DATA SHOWN:
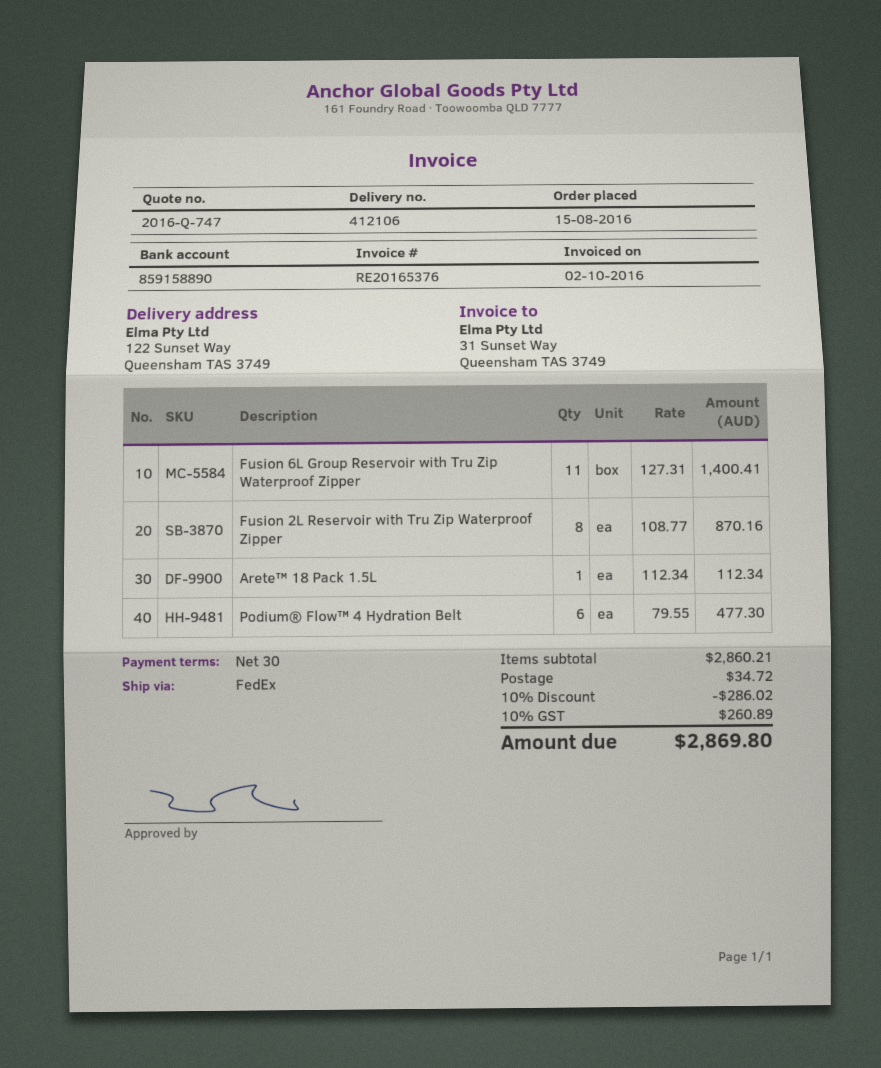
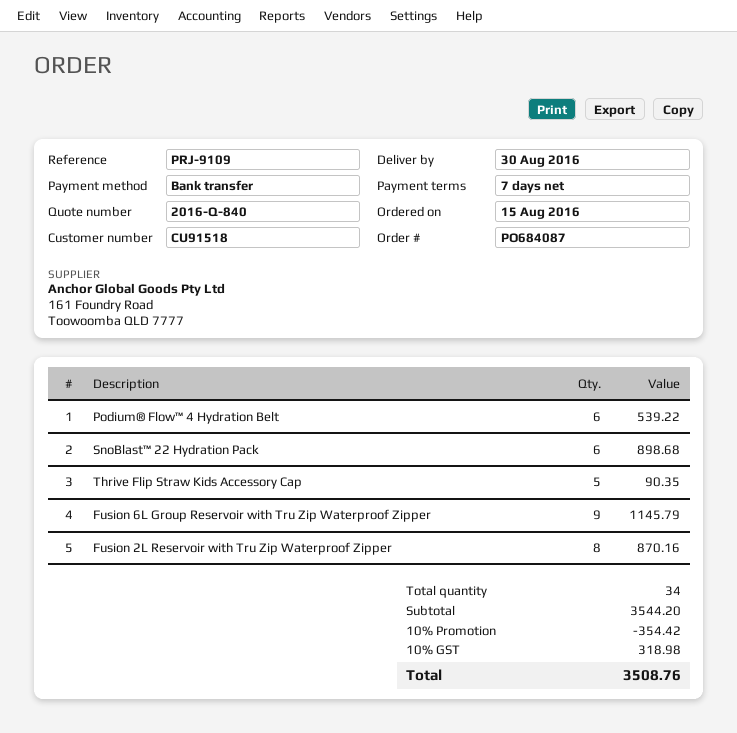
quote number: 2016-Q-747 -> 2016-Q-840
payment terms: 30 days -> 7 days
Fusion 6L Group Reservoir with Tru Zip Waterproof Zipper: 11 for 1400.41 -> 9 for 1145.79
Arete™ 18 Pack 1.5L: 1 for 112.34 -> none
Podium® Flow™ 4 Hydration Belt: 6 for 477.30 -> 6 for 539.22
SnoBlast™ 22 Hydration Pack: none -> 6 for 898.68
Thrive Flip Straw Kids Accessory Cap: none -> 5 for 90.35
subtotal: 2860.21 -> 3544.20
discount: 10% = 286.02 -> 10% = 354.42
shipping: 34.72 -> none
tax: 10% = 260.89 -> 10% = 318.98
total: 2869.80 -> 3508.76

PROBLEM STATEMENT: Everything from the line containing "discount: 10% = 286.02 -> 10% = 354.42" to the end of the data above should be quoted exactly, please, both ends included, and nothing outside that span.

EXERCISE SOLUTION:
discount: 10% = 286.02 -> 10% = 354.42
shipping: 34.72 -> none
tax: 10% = 260.89 -> 10% = 318.98
total: 2869.80 -> 3508.76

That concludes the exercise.